Hello everybody !
I'm using OpenWRT on my Raspberry PI with success. Recently, I needed to recompile some software for my device as I did in the past. But this time, I had some issues with opkg not accepting my recompiled packet because of a signature issue.
# opkg update
Downloading file:///opt/opkg/base/Packages.gz
Updated list of available packages in /var/opkg-lists/base
Downloading file:///opt/opkg/base/Packages.sig
Signature check failed.
Remove wrong Signature file.
Downloading file:///opt/opkg/packages/Packages.gz
Updated list of available packages in /var/opkg-lists/packages
Downloading file:///opt/opkg/packages/Packages.sig
Signature check passed.
Very strangely, the problem only appears on one of the two generated package lists...
I managed to reduce the problem to usign.

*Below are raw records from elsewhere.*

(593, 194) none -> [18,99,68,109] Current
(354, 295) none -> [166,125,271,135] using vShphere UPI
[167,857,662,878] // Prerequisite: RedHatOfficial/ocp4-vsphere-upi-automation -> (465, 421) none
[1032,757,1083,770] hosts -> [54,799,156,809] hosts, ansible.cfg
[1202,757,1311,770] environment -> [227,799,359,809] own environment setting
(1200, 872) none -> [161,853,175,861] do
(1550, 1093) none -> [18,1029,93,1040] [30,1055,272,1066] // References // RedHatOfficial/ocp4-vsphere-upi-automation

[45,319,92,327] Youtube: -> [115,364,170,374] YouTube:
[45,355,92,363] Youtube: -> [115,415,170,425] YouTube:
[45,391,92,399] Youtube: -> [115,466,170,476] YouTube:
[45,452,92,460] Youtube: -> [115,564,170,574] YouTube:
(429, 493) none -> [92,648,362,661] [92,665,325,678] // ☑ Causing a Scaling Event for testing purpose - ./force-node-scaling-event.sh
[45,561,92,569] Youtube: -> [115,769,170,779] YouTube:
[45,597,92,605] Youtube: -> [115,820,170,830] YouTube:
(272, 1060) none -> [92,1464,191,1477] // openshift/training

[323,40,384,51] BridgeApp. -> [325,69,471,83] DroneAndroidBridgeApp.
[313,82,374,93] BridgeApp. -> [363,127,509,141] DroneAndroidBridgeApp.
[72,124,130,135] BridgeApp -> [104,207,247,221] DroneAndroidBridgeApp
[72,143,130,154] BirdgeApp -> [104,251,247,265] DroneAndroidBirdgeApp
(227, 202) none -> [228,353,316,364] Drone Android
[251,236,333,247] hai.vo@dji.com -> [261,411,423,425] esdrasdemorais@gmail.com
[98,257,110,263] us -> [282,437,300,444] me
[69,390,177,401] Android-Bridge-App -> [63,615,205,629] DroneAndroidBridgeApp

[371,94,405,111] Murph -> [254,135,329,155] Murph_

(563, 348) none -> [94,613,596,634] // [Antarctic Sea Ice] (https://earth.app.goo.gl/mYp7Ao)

On some conditions, the generated signature is valid on the build host (using the OpenWRT SDK) but not on the OpenWRT device.
I discovered this existing problem: Signature check failed after clean installation
But my usign is up-to-date on my device and my OpenWRT SDK is freshly downloaded from yesterday.
# uname -a
Linux raspberry-pi.example.test 4.9.198 #0 SMP Tue Nov 5 14:12:18 2019 aarch64 GNU/Linux
# opkg install usign
Package usign (2019-08-06-5a52b379-1) installed in root is up to date.
So, here is the minimal procedure I followed to reproduce the issue.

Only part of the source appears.